Task to complete
Every record must be transcribed in its entirety, apart from the images, which are to be omitted.

(Front-end code change data)
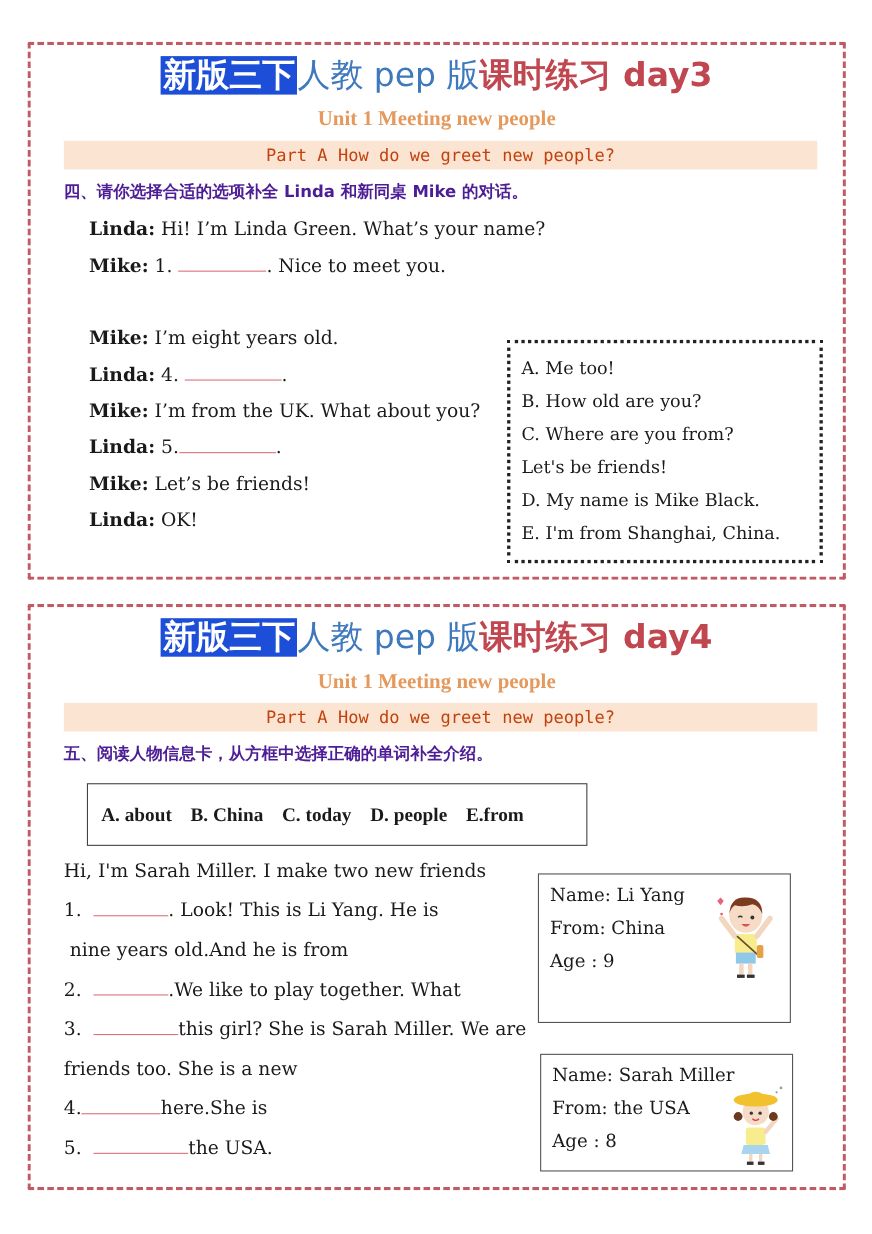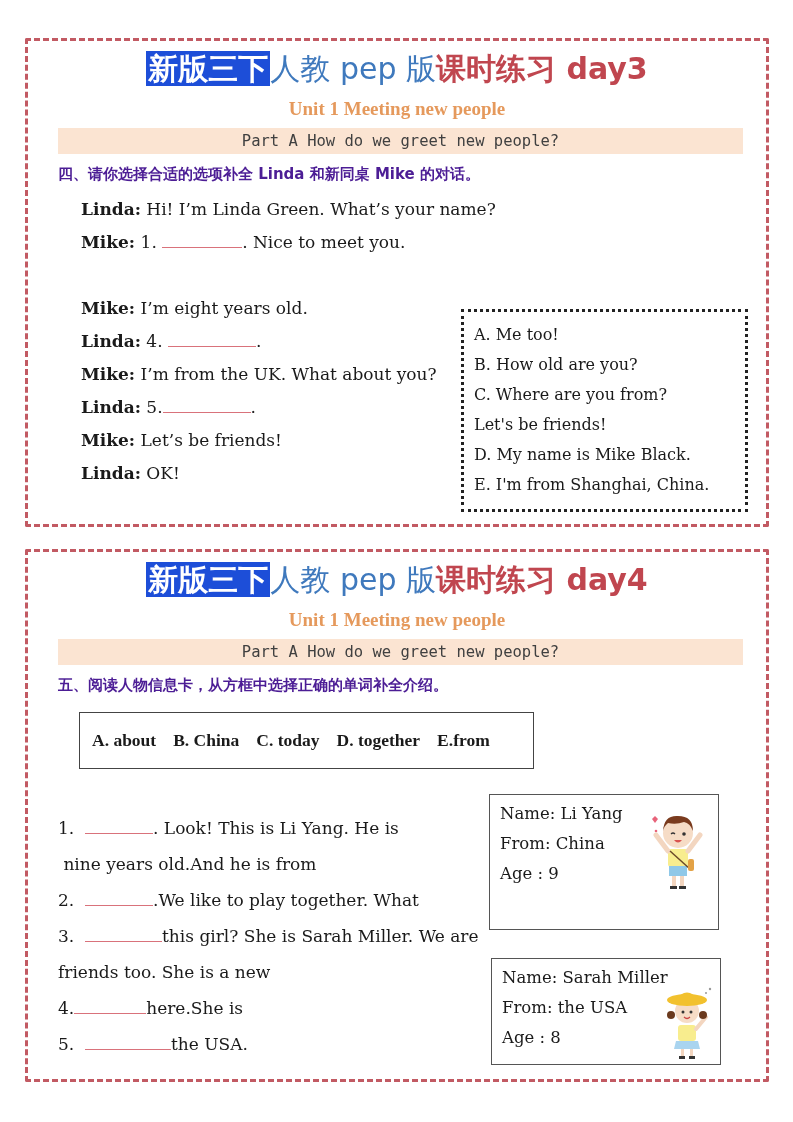--- a/index.html
+++ b/index.html
@@ -38,21 +38,21 @@
       font-size: 19px;
       color: #e5995c;
     }
     .part-bar {
       position: absolute; left: 30px; width: 685px; height: 26px;
       background: #fbe4d2;
       text-align: center;
       font-family: "DejaVu Sans Mono", monospace;
       font-size: 15.5px;
       line-height: 26px;
-      color: #404040;
+      color: #c2410c;
     }
     .instr {
       position: absolute; left: 30px;
       font-family: "DejaVu Sans", sans-serif;
       font-weight: bold;
       font-size: 15px;
       color: #4c1d95;
       white-space: nowrap;
     }
 
@@ -162,23 +162,26 @@
 <div class="card card-2">
   <div class="watermark">&nbsp;</div>
   <div class="title" style="top:8px;">
     <span class="t-purple">新版三下</span><span class="t-blue">人教 pep 版</span><span class="t-red">课时练习</span><span class="t-red"> day4</span>
   </div>
   <div class="unit" style="top:57px;">Unit 1 Meeting new people</div>
   <div class="part-bar" style="top:87px;">Part A How do we greet new people?</div>
   <div class="instr" style="top:124px;">五、阅读人物信息卡，从方框中选择正确的单词补全介绍。</div>
 
   <div class="word-box">
-    <span>A. about</span><span>B. China</span><span>C. today</span><span>D. together</span><span>E.from</span>
-  </div>
-
+    <span>A. about</span><span>B. China</span><span>C. today</span><span>D. people</span><span>E.from</span>
+  </div>
+
+  <div class="line" style="top:229px;">
+    <span>Hi, I'm Sarah Miller. I make two new friends</span>
+  </div>
   <div class="line" style="top:265px;">
     <span style="white-space:pre;">1.  </span><span class="blank" style="width:68px;"></span><span>. Look! This is Li Yang. He is</span>
   </div>
   <div class="line" style="top:301px;">
     <span style="white-space:pre;"> nine years old.And he is from</span>
   </div>
   <div class="line" style="top:337px;">
     <span style="white-space:pre;">2.  </span><span class="blank" style="width:68px;"></span><span>.We like to play together. What</span>
   </div>
   <div class="line" style="top:373px;">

Answer to this exercise
--- a/index.html
+++ b/index.html
@@ -38,21 +38,21 @@
       font-size: 19px;
       color: #e5995c;
     }
     .part-bar {
       position: absolute; left: 30px; width: 685px; height: 26px;
       background: #fbe4d2;
       text-align: center;
       font-family: "DejaVu Sans Mono", monospace;
       font-size: 15.5px;
       line-height: 26px;
-      color: #404040;
+      color: #c2410c;
     }
     .instr {
       position: absolute; left: 30px;
       font-family: "DejaVu Sans", sans-serif;
       font-weight: bold;
       font-size: 15px;
       color: #4c1d95;
       white-space: nowrap;
     }
 
@@ -162,23 +162,26 @@
 <div class="card card-2">
   <div class="watermark">&nbsp;</div>
   <div class="title" style="top:8px;">
     <span class="t-purple">新版三下</span><span class="t-blue">人教 pep 版</span><span class="t-red">课时练习</span><span class="t-red"> day4</span>
   </div>
   <div class="unit" style="top:57px;">Unit 1 Meeting new people</div>
   <div class="part-bar" style="top:87px;">Part A How do we greet new people?</div>
   <div class="instr" style="top:124px;">五、阅读人物信息卡，从方框中选择正确的单词补全介绍。</div>
 
   <div class="word-box">
-    <span>A. about</span><span>B. China</span><span>C. today</span><span>D. together</span><span>E.from</span>
-  </div>
-
+    <span>A. about</span><span>B. China</span><span>C. today</span><span>D. people</span><span>E.from</span>
+  </div>
+
+  <div class="line" style="top:229px;">
+    <span>Hi, I'm Sarah Miller. I make two new friends</span>
+  </div>
   <div class="line" style="top:265px;">
     <span style="white-space:pre;">1.  </span><span class="blank" style="width:68px;"></span><span>. Look! This is Li Yang. He is</span>
   </div>
   <div class="line" style="top:301px;">
     <span style="white-space:pre;"> nine years old.And he is from</span>
   </div>
   <div class="line" style="top:337px;">
     <span style="white-space:pre;">2.  </span><span class="blank" style="width:68px;"></span><span>.We like to play together. What</span>
   </div>
   <div class="line" style="top:373px;">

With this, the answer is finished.